Mantenimiento y durabilidad
El fabricante sugiere cambio cada 2-3 meses según carga de partículas. En entornos con mascotas que mudan mucho, yo acortaría a 3-4 semanas para las rejillas de retorno de suelo, que son las que más pelo capturan. La limpieza con aspiradora (boquilla de cepillo suave, potencia media) alarga la vida útil, pero el material se compacta y pierde porosidad tras dos o tres ciclos; la caída de presión aumenta y el ventilador del equipo fuerza más. He medido con un anemómetro de mano: caudal inicial 4,2 m/s en una rejilla de 20×20 cm; tras tres semanas y una aspirada, 3,8 m/s; tras seis semanas sin cambiar, 2,9 m/s. Ese es el momento de sustituir.
El rollo rinde muchísimo: con un solo rollo he surtido las tres viviendas y me queda aún para un par de cambios más. El coste por rejilla y mes es irrisorio comparado con los filtros enmarcados desechables de tamaños estándar. Las tiras autoadhesivas incluidas son generosas; he usado la mitad del paquete para las doce rejillas instaladas y aún me sobra.

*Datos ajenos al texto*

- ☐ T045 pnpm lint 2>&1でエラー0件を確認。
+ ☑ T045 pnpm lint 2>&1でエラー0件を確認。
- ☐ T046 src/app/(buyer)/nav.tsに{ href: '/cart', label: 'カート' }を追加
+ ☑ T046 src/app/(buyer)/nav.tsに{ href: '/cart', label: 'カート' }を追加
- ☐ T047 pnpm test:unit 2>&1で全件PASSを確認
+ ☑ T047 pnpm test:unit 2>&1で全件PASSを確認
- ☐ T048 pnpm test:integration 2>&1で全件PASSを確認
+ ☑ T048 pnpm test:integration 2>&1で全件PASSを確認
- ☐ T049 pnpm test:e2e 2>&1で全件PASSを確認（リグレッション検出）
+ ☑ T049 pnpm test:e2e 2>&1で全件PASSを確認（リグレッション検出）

Consejo práctico: guarda las tiras sobrantes en una bolsa ziploc con el rollo; el adhesivo se seca si queda expuesto al aire meses.
Puntos fuertes y aspectos mejorables
Puntos fuertes
- Adaptación total a cualquier geometría de rejilla.

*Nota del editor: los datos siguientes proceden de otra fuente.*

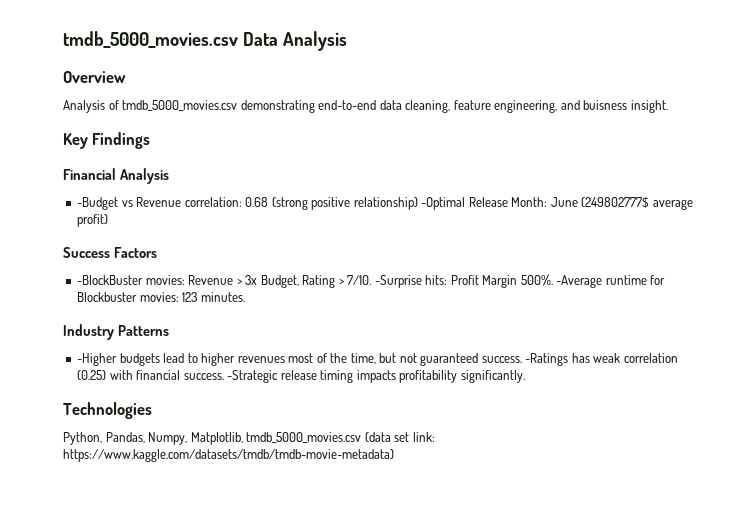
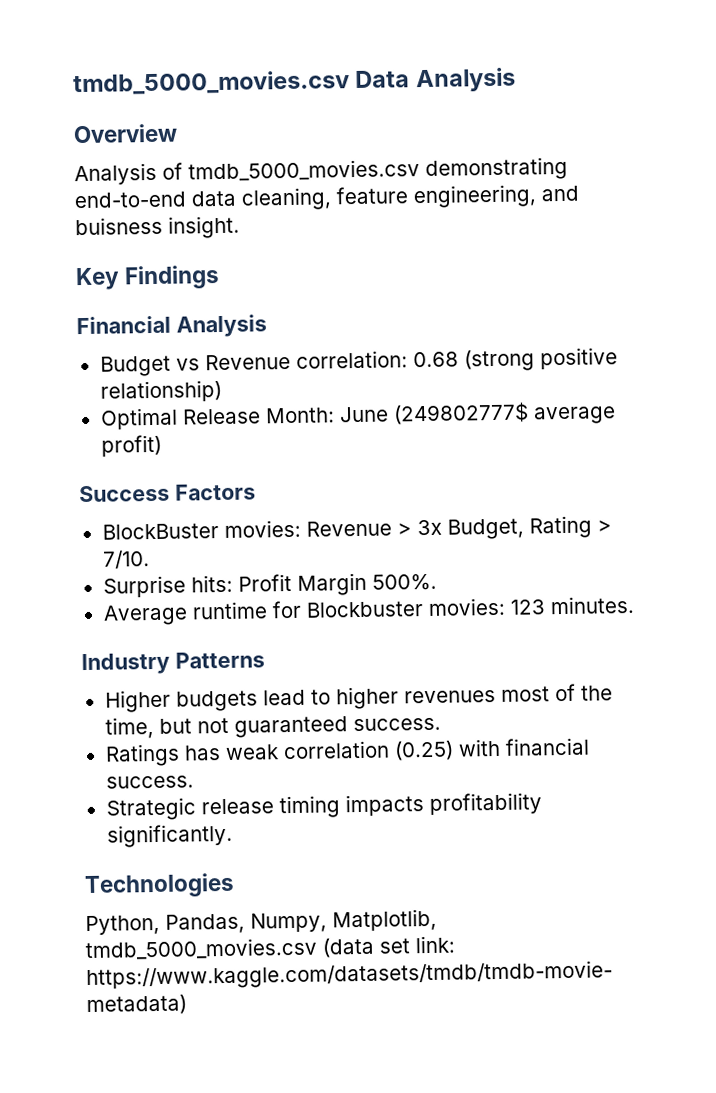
- -Budget vs Revenue correlation: 0.68 (strong positive relationship) -Optimal Release Month: June (249802777$ average profit)
+ Budget vs Revenue correlation: 0.68 (strong positive relationship)
+ Optimal Release Month: June (249802777$ average profit)
- -BlockBuster movies: Revenue > 3x Budget, Rating > 7/10. -Surprise hits: Profit Margin 500%. -Average runtime for Blockbuster movies: 123 minutes.
+ BlockBuster movies: Revenue > 3x Budget, Rating > 7/10.
+ Surprise hits: Profit Margin 500%.
+ Average runtime for Blockbuster movies: 123 minutes.
- -Higher budgets lead to higher revenues most of the time, but not guaranteed success. -Ratings has weak correlation (0.25) with financial success. -Strategic release timing impacts profitability significantly.
+ Higher budgets lead to higher revenues most of the time, but not guaranteed success.
+ Ratings has weak correlation (0.25) with financial success.
+ Strategic release timing impacts profitability significantly.

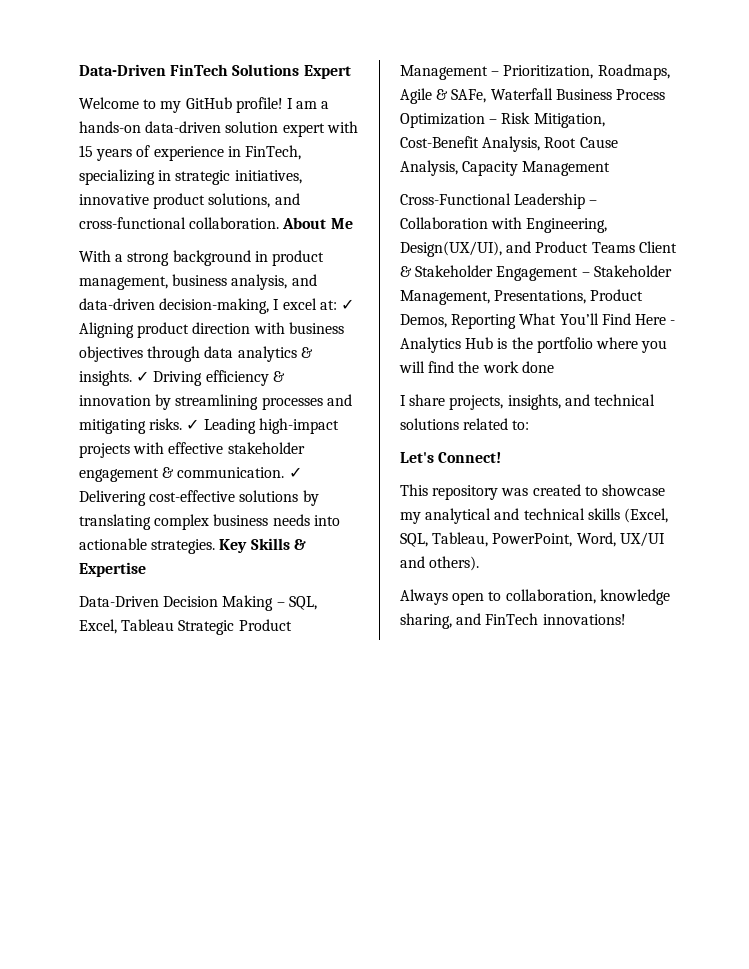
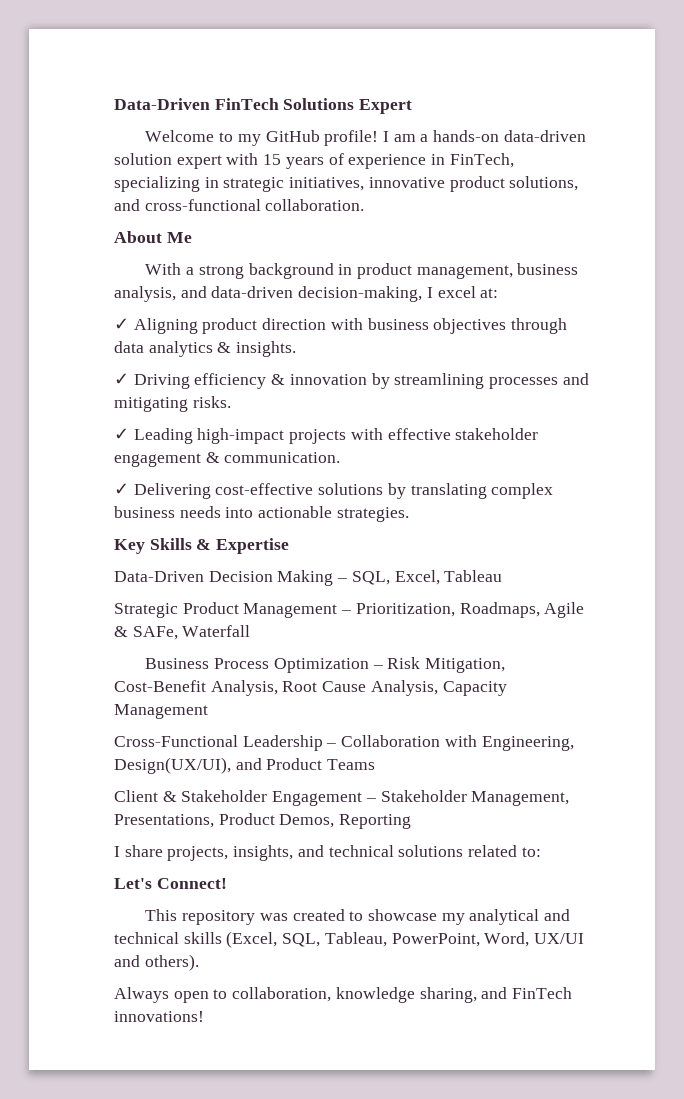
- I am a hands-on data-driven solution expert with 15 years of experience in FinTech, specializing in strategic initiatives, innovative product solutions, and cross-functional collaboration. About Me
+ I am a hands-on data-driven solution expert with 15 years of experience in FinTech, specializing in strategic initiatives, innovative product solutions, and cross-functional collaboration.
+ About Me
- With a strong background in product management, business analysis, and data-driven decision-making, I excel at: ✓ Aligning product direction with business objectives through data analytics & insights. ✓ Driving efficiency & innovation by streamlining processes and mitigating risks. ✓ Leading high-impact projects with effective stakeholder engagement & communication. ✓ Delivering cost-effective solutions by translating complex business needs into actionable strategies. Key Skills & Expertise
+ With a strong background in product management, business analysis, and data-driven decision-making, I excel at:
+ ✓ Aligning product direction with business objectives through data analytics & insights.
+ ✓ Driving efficiency & innovation by streamlining processes and mitigating risks.
+ ✓ Leading high-impact projects with effective stakeholder engagement & communication.
+ ✓ Delivering cost-effective solutions by translating complex business needs into actionable strategies.
+ Key Skills & Expertise
- Data-Driven Decision Making – SQL, Excel, Tableau Strategic Product Management – Prioritization, Roadmaps, Agile & SAFe, Waterfall Business Process Optimization – Risk Mitigation, Cost-Benefit Analysis, Root Cause Analysis, Capacity Management
+ Data-Driven Decision Making – SQL, Excel, Tableau
+ Strategic Product Management – Prioritization, Roadmaps, Agile & SAFe, Waterfall
+ Business Process Optimization – Risk Mitigation, Cost-Benefit Analysis, Root Cause Analysis, Capacity Management
- Cross-Functional Leadership – Collaboration with Engineering, Design(UX/UI), and Product Teams Client & Stakeholder Engagement – Stakeholder Management, Presentations, Product Demos, Reporting What You’ll Find Here - Analytics Hub is the portfolio where you will find the work done
+ Cross-Functional Leadership – Collaboration with Engineering, Design(UX/UI), and Product Teams
+ Client & Stakeholder Engagement – Stakeholder Management, Presentations, Product Demos, Reporting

- Instalación sin herramientas, reversible y sin residuos si se retira con cuidado.
- Coste por uso muy bajo al comprar en formato rollo.
- Retención eficaz de partículas gruesas (pelo, pelusas, insectos).
- Material inerte, seguro para hogares con animales curiosos.
Aspectos mejorables
- El adhesivo de las tiras pierde eficacia en ambientes húmedos o grasientos; sería útil incluir un promotor de adhesión o toallitas de limpieza en el paquete.
- No hay indicador visual de saturación; hay que fiarse del calendario o de la inspección visual.
- La falta de datos de gramaje y eficiencia de filtración (clase ISO 16890 o EN 779) dificulta comparar técnicamente con otros medios del mercado.
- En rejillas de alto caudal (conductos de 200 mm o más), el material puede vibrar y generar un zumbido leve si no se tensa bien al pegar las tiras.
Veredicto del experto
Es un producto honesto, bien resuelto para su nicho: prefiltraje grueso en ventilación doméstica y ligera. No pretende ser lo que no es —no filtra olores, ni humo, ni alérgenos finos— y en esa franja cumple. Para hogares con perros y gatos, es una herramienta de mantenimiento preventivo que aligera la limpieza de conductos, protege los filtros finos del equipo de climatización y reduce la carga de pelo visible en el aire. Su mayor virtud es la versatilidad del corte a medida, que elimina los huecos por donde se cuela la suciedad en instalaciones con rejillas no estándar.
Lo recomendaría a cualquier propietario de mascotas que quiera mejorar la higiene de su sistema de ventilación sin meterse en obras ni gastar en filtros HEPA para toda la casa. Eso sí, calendaria el cambio en el móvil y no intentes lavarlo en lavadora: se deshace. Un rollo, unas tijeras y diez minutos cada mes mantienen los conductos limpios y a los animales respirando un aire un poco menos cargado.